TASK STATEMENT: The pictures stay out; all of the data is to be printed exactly.
== INPUT RECORDS ==
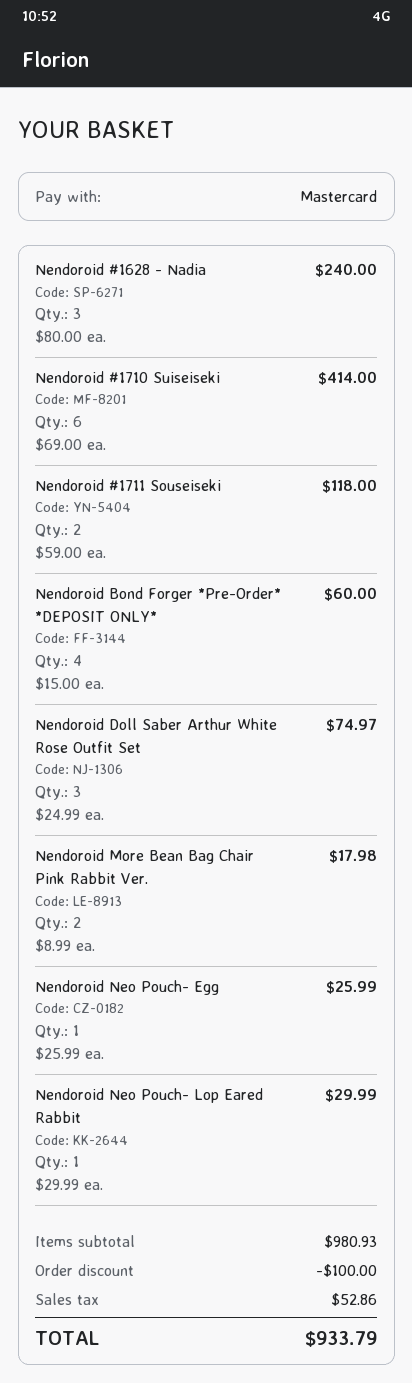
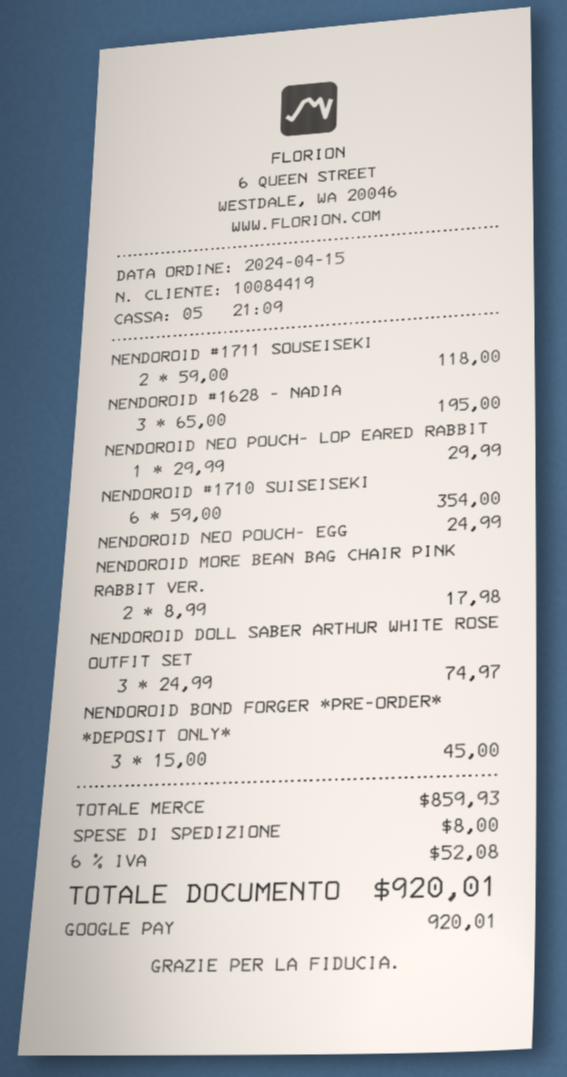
payment method: Mastercard -> Google Pay
Nendoroid #1628 - Nadia: 3 x 80.00 = 240.00 -> 3 x 65.00 = 195.00
Nendoroid #1710 Suiseiseki: 6 x 69.00 = 414.00 -> 6 x 59.00 = 354.00
Nendoroid Bond Forger *Pre-Order* *DEPOSIT ONLY*: 4 x 15.00 = 60.00 -> 3 x 15.00 = 45.00
Nendoroid Neo Pouch- Egg: 1 x 25.99 = 25.99 -> 1 x 24.99 = 24.99
subtotal: 980.93 -> 859.93
discount: 100.00 -> none
shipping: none -> 8.00
tax: 52.86 -> 52.08
total: 933.79 -> 920.01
===
RESPONSE:
payment method: Mastercard -> Google Pay
Nendoroid #1628 - Nadia: 3 x 80.00 = 240.00 -> 3 x 65.00 = 195.00
Nendoroid #1710 Suiseiseki: 6 x 69.00 = 414.00 -> 6 x 59.00 = 354.00
Nendoroid Bond Forger *Pre-Order* *DEPOSIT ONLY*: 4 x 15.00 = 60.00 -> 3 x 15.00 = 45.00
Nendoroid Neo Pouch- Egg: 1 x 25.99 = 25.99 -> 1 x 24.99 = 24.99
subtotal: 980.93 -> 859.93
discount: 100.00 -> none
shipping: none -> 8.00
tax: 52.86 -> 52.08
total: 933.79 -> 920.01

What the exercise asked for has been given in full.